Friday, February 20, 12:20pm, VBI Conference Center, 1015 Life Science Circle
Abstract: We have developed tools, available as part of the Bio-Analytic Resource at http://bar.utoronto.ca, for exploring large data sets from plants, to allow deeper insights into biological questions, and to help guide lab-based research. An emerging theme in plant biology is that interactions, be they regulatory or protein-protein, create networks. In the former instance, coexpression networks can provide more robust support for inferred biological involvement than simple coexpression analyses alone. Coexpression networks developed using publicly-available gene expression data sets from dormant and germinating seeds have provided high-quality candidates for genes involved in regulating these two important processes (joint work with George Bassel – Division of Plant & Crop Sciences, University of Birmingham; and Hui Lan and Anthony Bonner – Department of Computer Science, University of Toronto). In the latter instance, the complex cellular functions of an organism frequently rely on physical interactions between proteins. A map of all protein-protein interactions, an interactome, is thus an invaluable tool. Interactomes for Arabidopsis thaliana and rice predicted from interacting orthologs in 7 organisms will be presented (joint work with Matt Geisler and Jane Geisler-Lee – Southern Illinois University Carbondale).
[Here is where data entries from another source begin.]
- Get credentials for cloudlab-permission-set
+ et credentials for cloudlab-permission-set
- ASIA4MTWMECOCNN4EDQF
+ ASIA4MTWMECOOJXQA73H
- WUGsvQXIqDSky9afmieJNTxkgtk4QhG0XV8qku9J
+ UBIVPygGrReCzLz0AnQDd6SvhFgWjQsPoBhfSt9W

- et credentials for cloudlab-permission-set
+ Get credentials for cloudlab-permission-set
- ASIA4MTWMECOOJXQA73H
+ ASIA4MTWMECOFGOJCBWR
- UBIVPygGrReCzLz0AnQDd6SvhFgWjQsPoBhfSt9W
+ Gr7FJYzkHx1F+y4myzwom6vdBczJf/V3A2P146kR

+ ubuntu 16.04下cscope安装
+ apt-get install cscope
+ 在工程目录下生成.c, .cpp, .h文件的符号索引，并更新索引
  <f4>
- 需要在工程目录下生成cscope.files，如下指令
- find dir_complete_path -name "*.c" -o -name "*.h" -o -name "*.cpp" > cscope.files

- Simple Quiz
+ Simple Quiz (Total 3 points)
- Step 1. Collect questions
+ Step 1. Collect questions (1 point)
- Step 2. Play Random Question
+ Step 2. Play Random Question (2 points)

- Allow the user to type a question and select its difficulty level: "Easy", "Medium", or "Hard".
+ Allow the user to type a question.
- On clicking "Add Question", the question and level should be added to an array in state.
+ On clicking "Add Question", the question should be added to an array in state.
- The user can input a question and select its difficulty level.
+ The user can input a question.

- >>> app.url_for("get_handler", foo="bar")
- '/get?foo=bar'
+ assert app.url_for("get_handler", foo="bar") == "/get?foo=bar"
These predictions can aid researchers by extending known complexes and pathways with candidate proteins.Methods for integrating networks of coexpression, protein-protein interaction, and of other high-throughput data, can provide additional levels of support for novel function identification. An algorithm for doing so, called GeneMANIA, will be presented and discussed (joint work with Quaid Morris – CCBR, University of Toronto). Finally, a method for leveraging microarray- or RNA-Seq-based gene expression atlases across 8 plant species for identifying the most likely “expressologs” (homologs showing the most similar pattern of expression in equivalent tissues) between species will be presented.